Previous studies [13,23,27] have shown that certain feature points on vegetation, or on the road surface are not easily matched successfully, and points like those on the build structure are more favorable to match, because they are stable when seen from different viewpoints. This conclusion is also proven by numerous experiments with our actual oblique image data, and Figure 2 is a schematic diagram to describe the general experimental result of the existing feature point selection method. Although the number of feature points is successfully reduced by the existing method, there are still a certain number of mismatches and unstable feature points with fewer than two repeated matches in the selected feature points, especially in the vegetation area. The classic RANSAC algorithm [28] can be used to eliminate the mismatches between an image pair, but it is not very helpful to extract the stable feature points among many related image pairs. In addition, the spatial distribution of the feature points is random, which makes it difficult to accurately describe the scene structure.

3. Methodology

The key to solving the limitation of existing methods is to extract stable feature points in the image as much as possible. Traditional feature points acquired based on multiple invariant feature descriptors is not enough to guarantee effective matching and higher-level stable features of the image need to be mined. Hence, based on the quantitative and hierarchical parameters in the existing method [20], the vegetation and line features are selected as two new parameters for the feature point filtering in this paper. The reasons for the selection of the new parameters is that (1) these two parameters can accurately and conveniently depict the deep semantic and structural characteristics of the image [4,13]; (2) the feature points that can be described by these two parameters have been proved to be more suitable for the feature matching [4,5,11,27].

An improved method for stable feature point selection in SfM considering image semantic and structural characteristics is proposed, which mainly consists of three steps. (1) Recognition of the vegetation areas and the extraction of line features: the visible-band difference vegetation index (VDVI) is used to identify vegetation areas from an oblique image, while an optimized line segment detector (LSD) is used to extract line features. (2) Construction of the two-tuple classification model: the vegetation area recognition result is used as the semantic constraint, and the line feature extraction result is used as the structural constraint, establishing a feature point classification model and dividing feature points into three types. (3) Feature point progressive selection: the number threshold for feature point selection is determined, and feature points in the DoG pyramid are selected by classes and levels until the number of feature points is satisfied.

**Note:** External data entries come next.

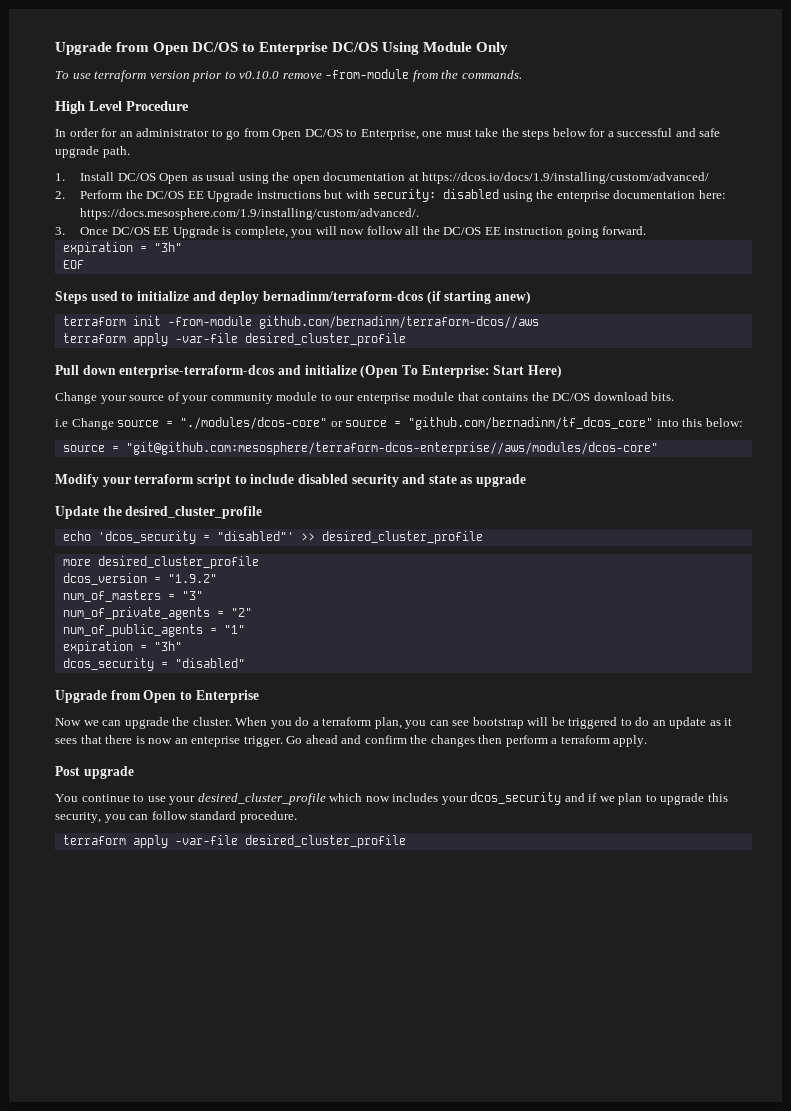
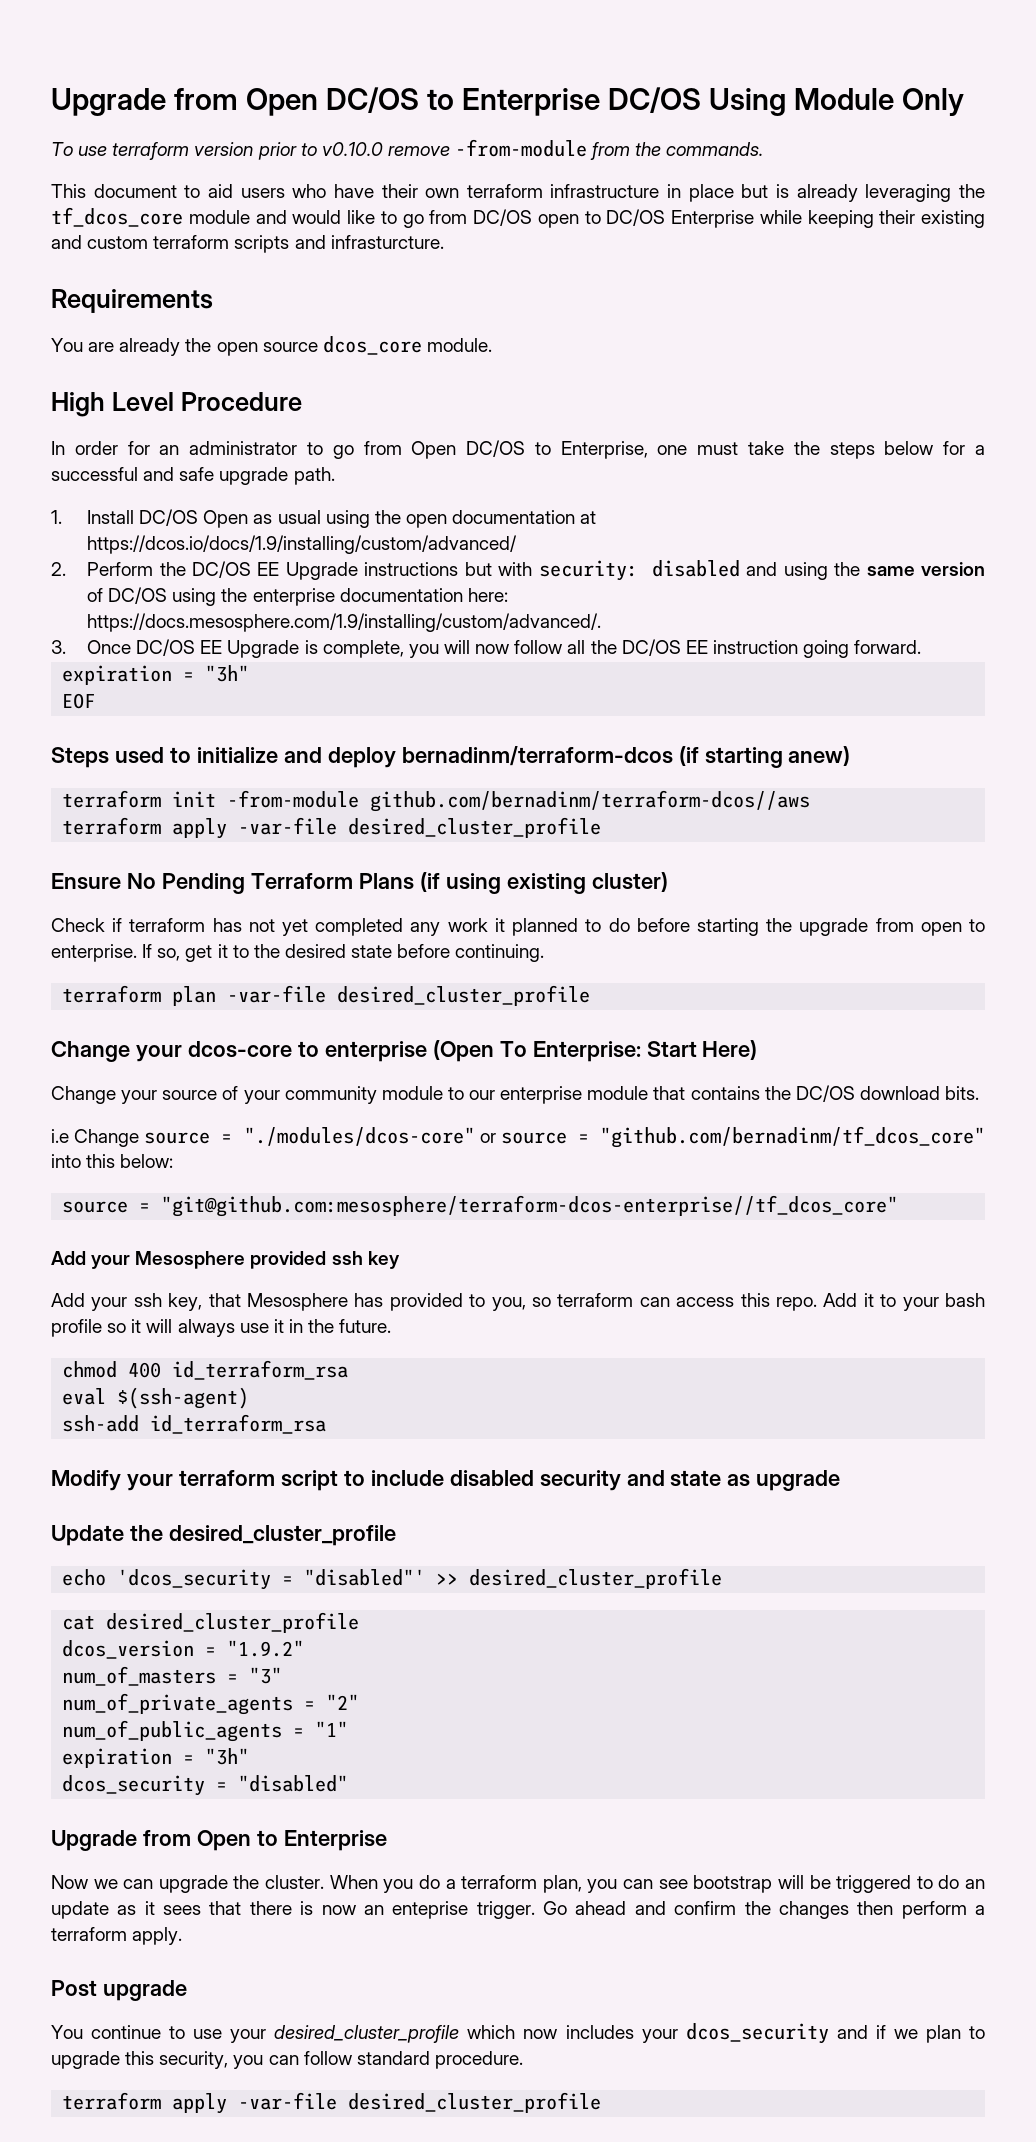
(522, 74) none -> [51,184,985,202] [51,207,985,228] [51,235,444,253] [51,289,213,313] [51,336,492,356] // This document to aid users who have their own terraform infrastructure in place but is already leveraging the tf_dcos_core module and would like to go from DC/OS open to DC/OS Enterprise while keeping their existing and custom terraform scripts and infrasturcture. // Requirements // You are already the open source dcos_core module.
(500, 194) none -> [746,562,986,580] [87,587,168,604] and using the same version of DC/OS
[55,365,357,378] Pull down enterprise-terraform-dcos and initialize -> [51,872,668,894] [51,918,986,936] [51,944,545,962] [62,985,591,1006] [51,1041,427,1062] Ensure No Pending Terraform Plans (if using existing cluster) // Check if terraform has not yet completed any work it planned to do before starting the upgrade from open to enterprise. If so, get it to the desired state before continuing. // terraform plan -var-file desired_cluster_profile // Change your dcos-core to enterprise
[125,442,658,455] "git@github.com:mesosphere/terraform-dcos-enterprise//aws/modules/dcos-core" -> [161,1195,899,1217] [51,1251,400,1269] [51,1293,985,1311] [51,1319,392,1337] [62,1360,349,1380] [62,1387,250,1409] [62,1414,327,1434] "git@github.com:mesosphere/terraform-dcos-enterprise//tf_dcos_core" // Add your Mesosphere provided ssh key // Add your ssh key, that Mesosphere has provided to you, so terraform can access this repo. Add it to your bash profile so it will always use it in the future. // chmod 400 id_terraform_rsa // eval $(ssh-agent) // ssh-add id_terraform_rsa
[62,559,91,566] more -> [62,1615,96,1630] cat

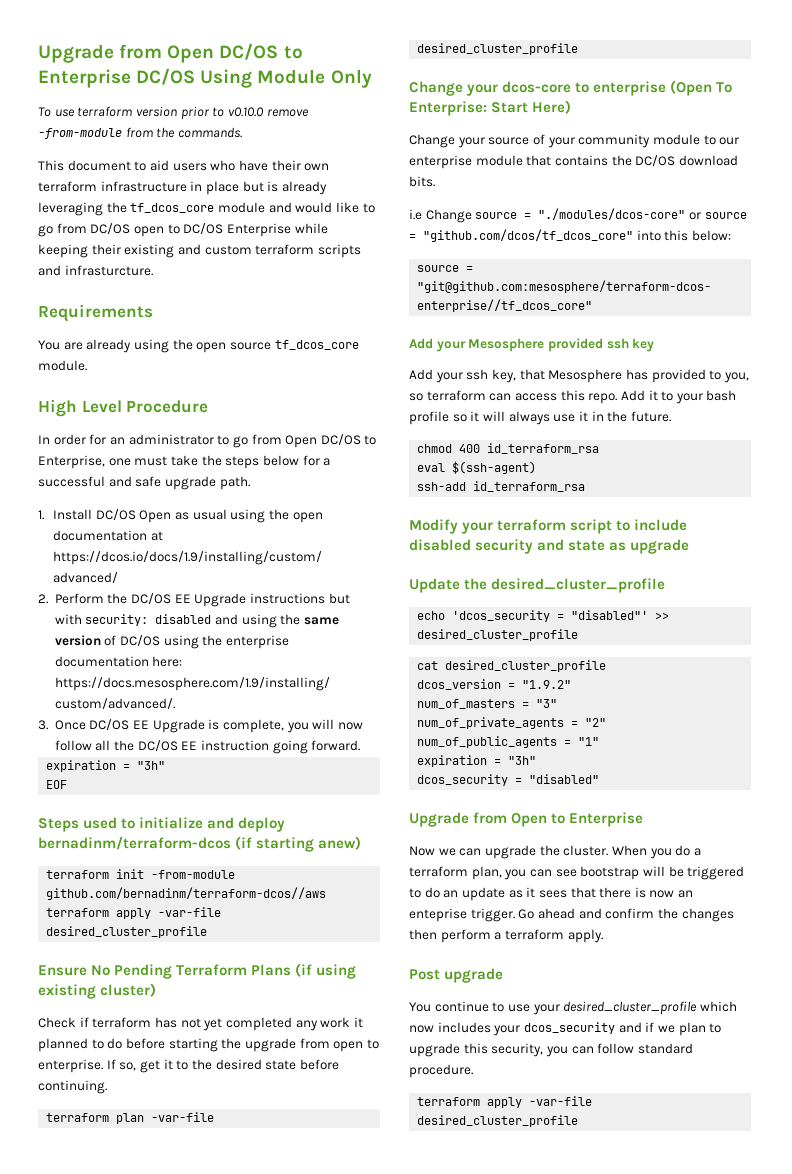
(181, 347) none -> [133,339,169,353] using
[322,336,422,355] dcos_core -> [274,340,359,350] tf_dcos_core
[600,1126,986,1148] "github.com/bernadinm/tf_dcos_core" -> [423,229,633,242] "github.com/dcos/tf_dcos_core"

3.1. Recognition of Vegetation Areas and Extraction of Line Features

(1): Recognition of vegetation areas

A vegetation area is a typical weak texture area; that is, there are no significant texture features, such as corners and borders, in the vegetation area, the values of adjacent pixels are very close, and the differences among texture features are not obvious. The weak textures of the vegetation area leads to the poor stability of the feature points in it. Therefore, our method first identifies the vegetation area in the image.

The reflection spectrum of green vegetation in the visible light band has the characteristics of strong blue and red absorption and a strong green reflection. Researchers in vegetation remote sensing have proposed a large number of mature indexes [29,30,31] for calculating vegetation areas based on the above characteristics, such as the red-green ratio index (RGRI), excess green (EXG), and VDVI. The extraction accuracy of the VDVI is higher than those of the RGRI and EXG, reaching more than 90% [32]. Therefore, this paper uses the VDVI to extract vegetation information, and the mathematical formula is shown in Equation (1).

VDVI = \frac{2 G - R - B}{2 G + R + B}

(1)

As depicted in Figure 3, the vegetation areas are successfully recognized from the original oblique image.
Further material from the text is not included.